DATA SUPPLIED:
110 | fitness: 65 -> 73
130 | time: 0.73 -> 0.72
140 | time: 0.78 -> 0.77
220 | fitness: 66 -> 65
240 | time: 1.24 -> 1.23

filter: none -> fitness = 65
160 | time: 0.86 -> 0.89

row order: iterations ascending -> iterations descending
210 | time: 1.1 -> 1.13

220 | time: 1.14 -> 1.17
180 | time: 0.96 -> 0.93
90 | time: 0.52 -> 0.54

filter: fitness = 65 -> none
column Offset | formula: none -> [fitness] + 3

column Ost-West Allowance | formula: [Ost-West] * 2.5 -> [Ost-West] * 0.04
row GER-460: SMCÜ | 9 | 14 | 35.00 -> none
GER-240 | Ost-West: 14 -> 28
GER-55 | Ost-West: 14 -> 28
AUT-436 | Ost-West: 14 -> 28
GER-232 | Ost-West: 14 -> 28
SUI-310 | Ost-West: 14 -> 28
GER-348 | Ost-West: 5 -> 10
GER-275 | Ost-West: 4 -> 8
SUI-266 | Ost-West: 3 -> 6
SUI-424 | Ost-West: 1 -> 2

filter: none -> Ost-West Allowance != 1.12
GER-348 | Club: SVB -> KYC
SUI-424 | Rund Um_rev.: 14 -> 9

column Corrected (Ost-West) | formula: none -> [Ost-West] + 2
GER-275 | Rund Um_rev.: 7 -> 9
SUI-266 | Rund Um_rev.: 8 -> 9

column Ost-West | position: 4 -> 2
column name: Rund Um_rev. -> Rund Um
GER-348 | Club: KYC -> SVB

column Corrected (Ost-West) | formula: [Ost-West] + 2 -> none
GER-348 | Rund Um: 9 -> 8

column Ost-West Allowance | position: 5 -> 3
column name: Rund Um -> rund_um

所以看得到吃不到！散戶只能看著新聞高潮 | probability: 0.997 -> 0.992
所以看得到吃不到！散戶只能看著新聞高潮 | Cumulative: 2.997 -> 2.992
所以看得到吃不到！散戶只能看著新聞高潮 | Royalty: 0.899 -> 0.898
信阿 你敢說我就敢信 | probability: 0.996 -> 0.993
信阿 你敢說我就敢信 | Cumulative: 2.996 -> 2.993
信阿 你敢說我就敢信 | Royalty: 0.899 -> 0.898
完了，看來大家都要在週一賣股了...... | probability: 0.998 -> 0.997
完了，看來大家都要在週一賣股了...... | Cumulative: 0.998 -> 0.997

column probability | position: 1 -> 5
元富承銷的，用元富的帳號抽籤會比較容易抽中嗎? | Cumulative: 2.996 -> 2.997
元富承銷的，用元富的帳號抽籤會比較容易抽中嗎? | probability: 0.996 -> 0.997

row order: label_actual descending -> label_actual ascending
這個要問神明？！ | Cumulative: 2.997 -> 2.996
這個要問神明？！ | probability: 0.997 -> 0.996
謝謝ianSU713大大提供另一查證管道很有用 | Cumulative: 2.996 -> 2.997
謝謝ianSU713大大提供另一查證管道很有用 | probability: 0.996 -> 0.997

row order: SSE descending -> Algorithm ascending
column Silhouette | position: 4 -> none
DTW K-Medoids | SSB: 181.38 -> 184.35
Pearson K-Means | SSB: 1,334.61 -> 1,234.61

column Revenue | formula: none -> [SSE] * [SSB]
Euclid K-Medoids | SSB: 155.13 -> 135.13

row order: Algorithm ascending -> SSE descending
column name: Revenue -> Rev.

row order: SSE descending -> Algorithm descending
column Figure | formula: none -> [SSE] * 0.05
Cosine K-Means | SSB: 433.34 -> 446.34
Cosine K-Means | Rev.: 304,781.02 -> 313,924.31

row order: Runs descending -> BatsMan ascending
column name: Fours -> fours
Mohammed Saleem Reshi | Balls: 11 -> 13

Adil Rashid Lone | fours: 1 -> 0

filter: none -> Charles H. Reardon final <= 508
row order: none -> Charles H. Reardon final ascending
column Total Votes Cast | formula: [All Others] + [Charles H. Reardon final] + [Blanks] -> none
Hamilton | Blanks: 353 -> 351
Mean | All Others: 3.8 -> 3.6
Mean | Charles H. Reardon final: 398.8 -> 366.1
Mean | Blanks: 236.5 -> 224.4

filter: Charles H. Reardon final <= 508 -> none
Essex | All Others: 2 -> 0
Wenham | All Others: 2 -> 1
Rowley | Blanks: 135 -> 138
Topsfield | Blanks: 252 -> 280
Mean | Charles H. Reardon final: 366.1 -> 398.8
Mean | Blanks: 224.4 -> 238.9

WORK ITEM: Retype, exactly as written, everything from the first line of the data above through the line containing "column probability | position: 1 -> 5". Nothing else should appear.

TASK RESPONSE:
110 | fitness: 65 -> 73
130 | time: 0.73 -> 0.72
140 | time: 0.78 -> 0.77
220 | fitness: 66 -> 65
240 | time: 1.24 -> 1.23

filter: none -> fitness = 65
160 | time: 0.86 -> 0.89

row order: iterations ascending -> iterations descending
210 | time: 1.1 -> 1.13

220 | time: 1.14 -> 1.17
180 | time: 0.96 -> 0.93
90 | time: 0.52 -> 0.54

filter: fitness = 65 -> none
column Offset | formula: none -> [fitness] + 3

column Ost-West Allowance | formula: [Ost-West] * 2.5 -> [Ost-West] * 0.04
row GER-460: SMCÜ | 9 | 14 | 35.00 -> none
GER-240 | Ost-West: 14 -> 28
GER-55 | Ost-West: 14 -> 28
AUT-436 | Ost-West: 14 -> 28
GER-232 | Ost-West: 14 -> 28
SUI-310 | Ost-West: 14 -> 28
GER-348 | Ost-West: 5 -> 10
GER-275 | Ost-West: 4 -> 8
SUI-266 | Ost-West: 3 -> 6
SUI-424 | Ost-West: 1 -> 2

filter: none -> Ost-West Allowance != 1.12
GER-348 | Club: SVB -> KYC
SUI-424 | Rund Um_rev.: 14 -> 9

column Corrected (Ost-West) | formula: none -> [Ost-West] + 2
GER-275 | Rund Um_rev.: 7 -> 9
SUI-266 | Rund Um_rev.: 8 -> 9

column Ost-West | position: 4 -> 2
column name: Rund Um_rev. -> Rund Um
GER-348 | Club: KYC -> SVB

column Corrected (Ost-West) | formula: [Ost-West] + 2 -> none
GER-348 | Rund Um: 9 -> 8

column Ost-West Allowance | position: 5 -> 3
column name: Rund Um -> rund_um

所以看得到吃不到！散戶只能看著新聞高潮 | probability: 0.997 -> 0.992
所以看得到吃不到！散戶只能看著新聞高潮 | Cumulative: 2.997 -> 2.992
所以看得到吃不到！散戶只能看著新聞高潮 | Royalty: 0.899 -> 0.898
信阿 你敢說我就敢信 | probability: 0.996 -> 0.993
信阿 你敢說我就敢信 | Cumulative: 2.996 -> 2.993
信阿 你敢說我就敢信 | Royalty: 0.899 -> 0.898
完了，看來大家都要在週一賣股了...... | probability: 0.998 -> 0.997
完了，看來大家都要在週一賣股了...... | Cumulative: 0.998 -> 0.997

column probability | position: 1 -> 5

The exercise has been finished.